If you feel uncomfortable being naked and your discomfort stems from an unendorsed feeling that nudity is immoral, then attending Burning Man would be great for you. (“Woo! Self-Expression! Nakedness!”) However, if you feel uncomfortable being naked and your discomfort stems from feeling less attractive than others, then attending Burning Man would be terrible for you. (“Wow, everyone here is fit and attractive, and people are nicer to the cute ones.”)
Let’s call the above sources of discomfort “sin shame” and “inferiority shame”. I predict there will be a societal pendulum switching between these two types of shame.
As we move further away from our religious traditions, fewer people will have sin shame and there will be more nudity. This will in turn cause more inferiority shame as body comparisons become harder and harder to avoid. As this change occurs, people will start noticing that nudity negatively affects those with inferiority shame (a now more robust faction). This will then cause people to feel reluctant to be naked, not because they feel bad in comparison, but because they feel morally bad about causing sadness in those with inferiority shame. Sin shame will return.
In summary: I predict sin shame will recede for a while because it’s silly to think your body is “impure”, but will return for more sane reasons when we realize that nudity affects some people in negative ways.

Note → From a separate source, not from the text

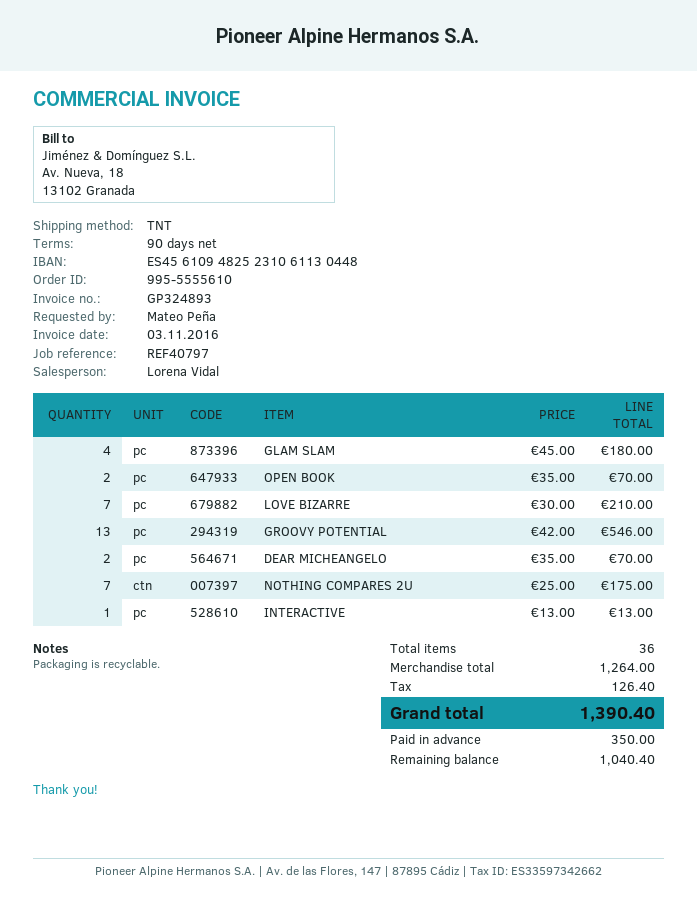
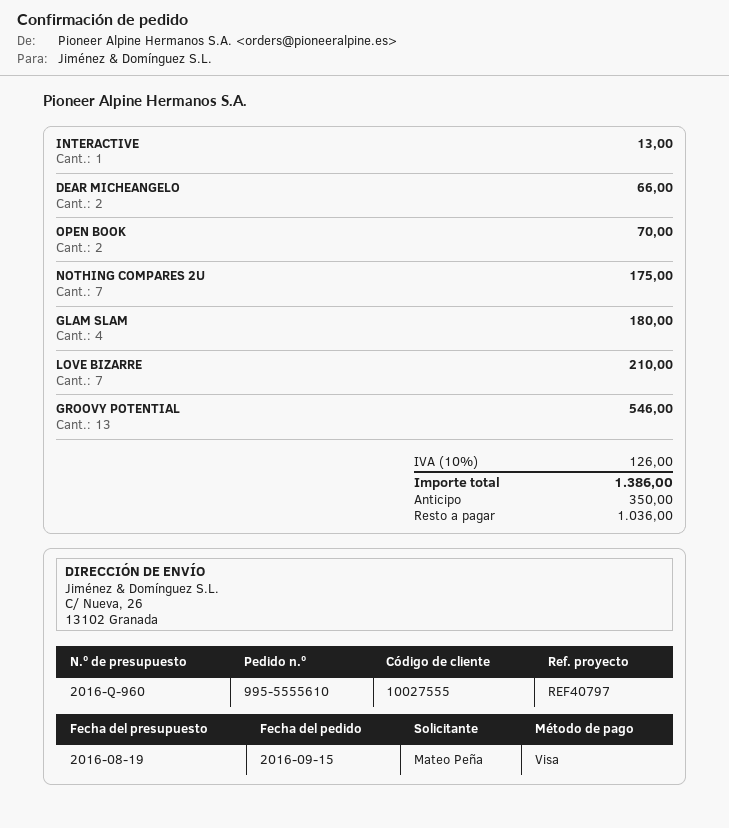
DEAR MICHEANGELO: 2 for 70.00 -> 2 for 66.00
tax: 126.40 -> 126.00
total: 1390.40 -> 1386.00
balance: 1040.40 -> 1036.00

Hopefully we’ll be able to notice this pattern and correct for it. We want people with low inferiority shame to be able to freely associate and celebrate their bodies both for the sheer fun of it and to fight miscalibrated sin shame. (Wild naked bacchanalia are good for fighting miscalibrated sin shame.) But sin shame *can* be well calibrated—there are ways that nudity can hurt people and we should be aware of that.